Predefined Role Groups and Roles:

There is also a Predefined Role Group in Exchange 2010 that we can use instead of RBAC without understanding the specific features and how RBAC works.

If you include all the Predefined Role Groups (or called Predefined Universal Security Groups ) then there will be 16 components in total. However, only 11 of them are actually used for RBAC , and the rest is used directly by Exchange . In this article, we will mainly focus on the RBAC role groups.

The Predefined Role Group used in Exchange Server 2010 Role Based Access Control:

- Delegated Setup : for administrators who need to deploy Exchange 2010 server model provided by the Organization Management role group.

- Discovery Management : for Admin accounts that want to search data in the mailbox system based on priority information as well as mailbox configuration settings.

- Help Desk : is used to check general information and change options of Microsoft Office Outlook Web App.

- Hygiene Management: changing security regime in Exchange.

- Organization Management: for admin accounts that want to have full access to all Exchange 2010 systems.

- Public Folder Management: used to manage public folders and databases on servers using Exchange 2010.

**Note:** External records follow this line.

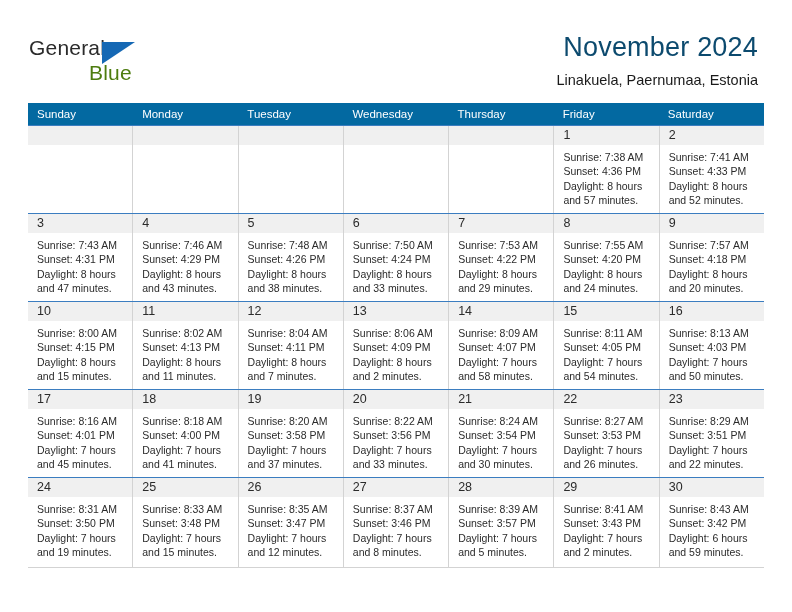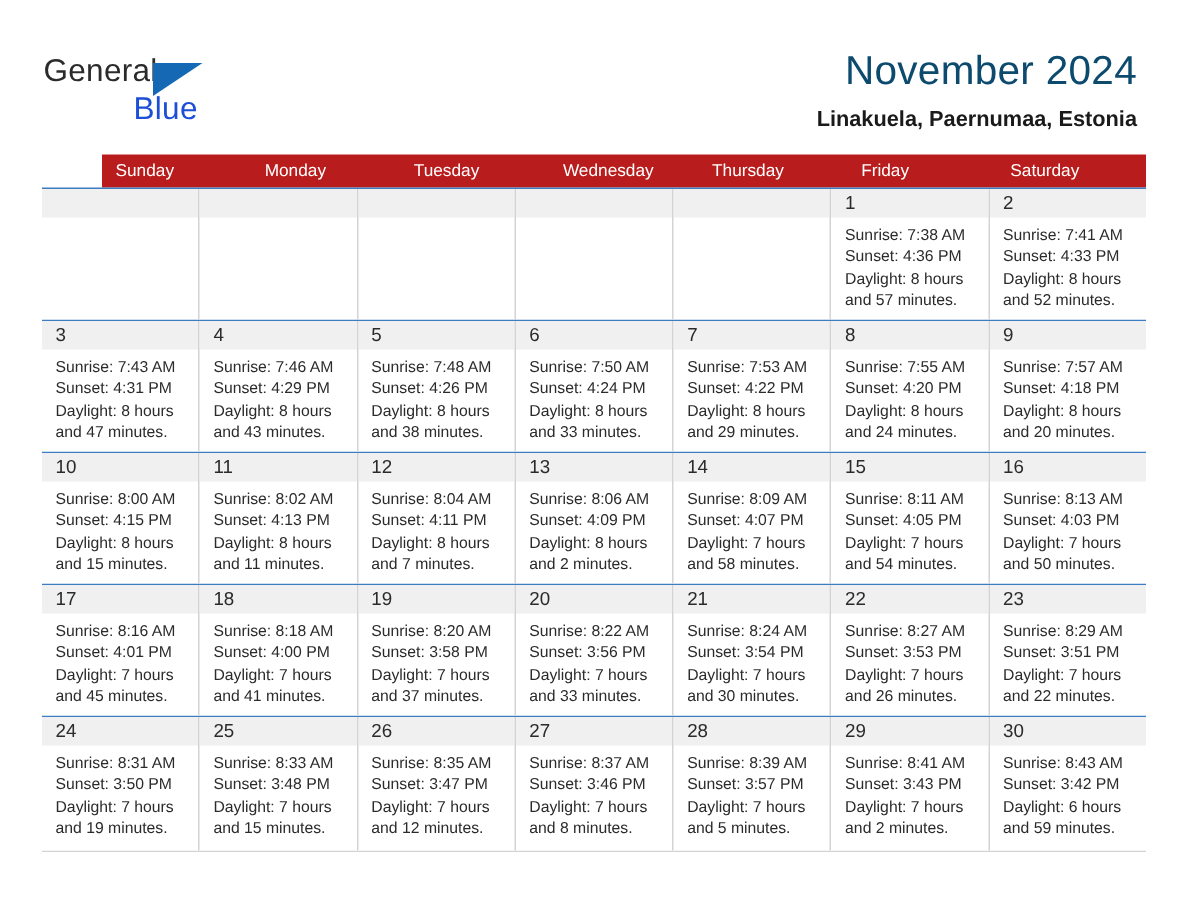"Blue" .logo-blue { color: #1d4ed8 -> #4d7c0f }
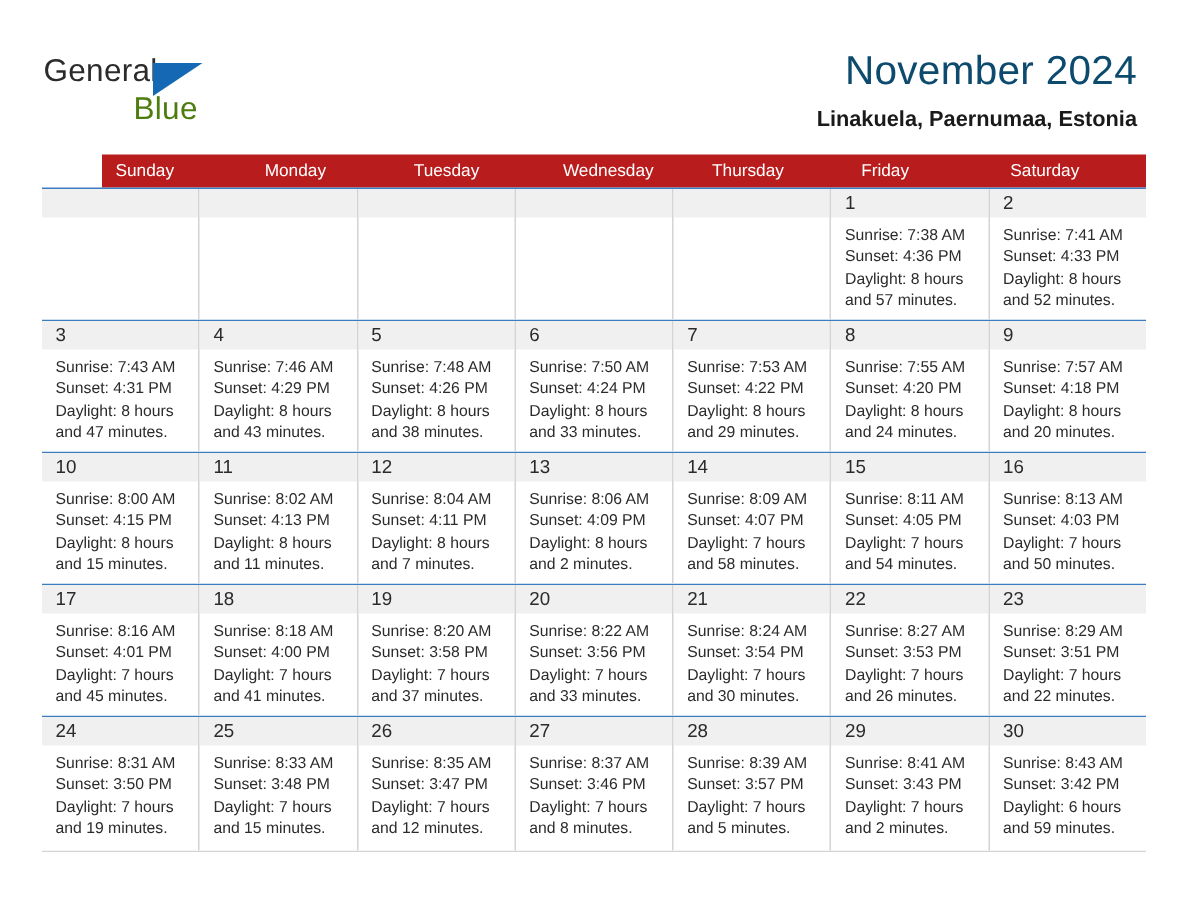"Linakuela, Paernumaa, Estonia" .cal-subtitle { font-weight: bold -> normal }
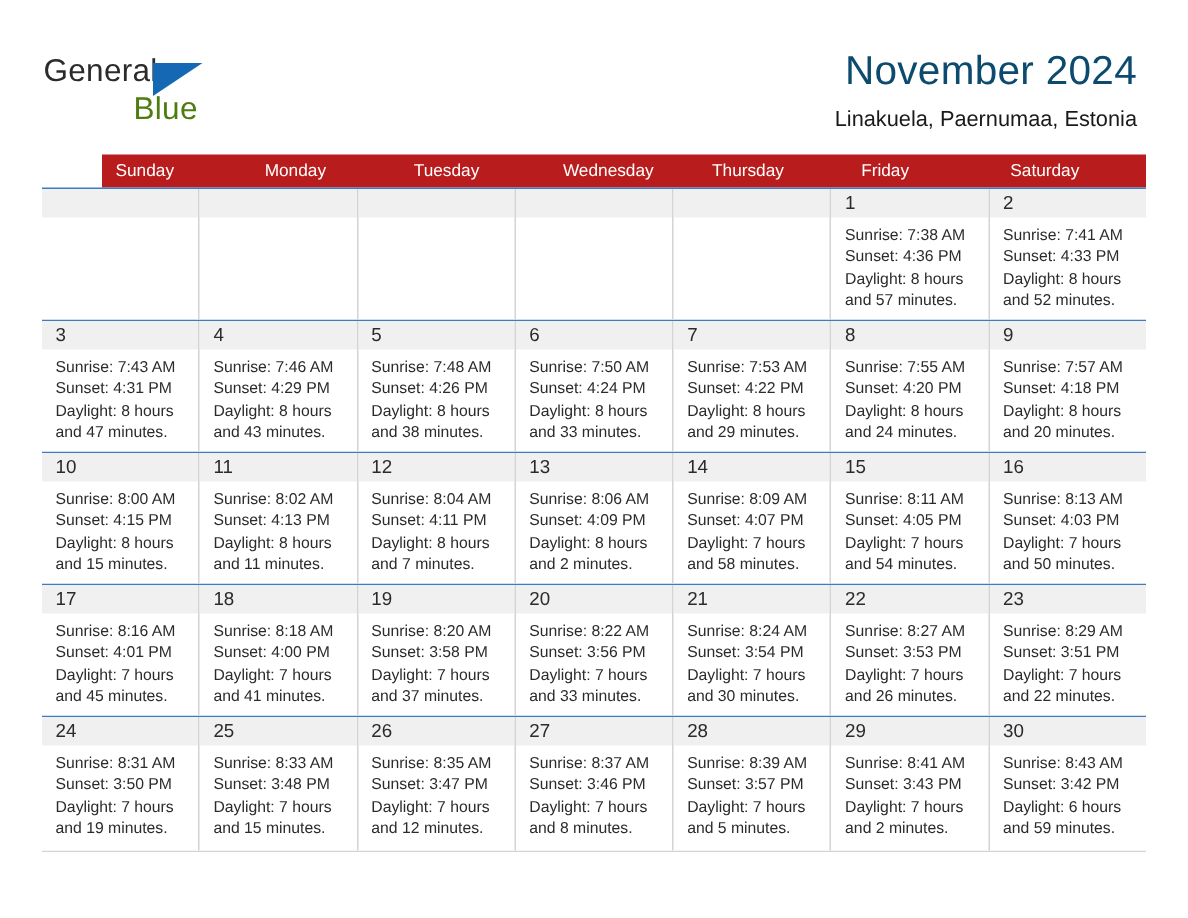"Sunday" .weekday-row { background: #b91c1c -> #0369a1; margin-left: 40px -> none }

- Recipient Management: manage and monitor the recipient of Exchange 2010.

- Records Management : is often applied to configure and set up features such as policy classification, notifications and data transfer rules.

- Server Management : for administrators who want to set up server transport mode in a separate way, Unified Messaging - UM, access from client and mailbox.

- UM Management : used to manage server configuration steps related to UM, mailbox properties, warning information .

- View-Only Organization Management : to view and check the properties of any object in Exchange.

Predefined Role:

First, open Exchange Management Console , in the left pane, select Toolbox , scroll down and click Role Based Access Control (RBAC) as shown below:

You will be taken to the next Exchange Control Panel , where the system will ask the user to login. Then, open Administrator Roles:

Under Role Groups , you'll see the full 11 Predefined Role Groups mentioned above. And each time you select any role, the system displays the Description information of the assigned role (also called Assigned Roles ), the administrative accounts assigned to those roles (called Members ) will be displayed at right window part.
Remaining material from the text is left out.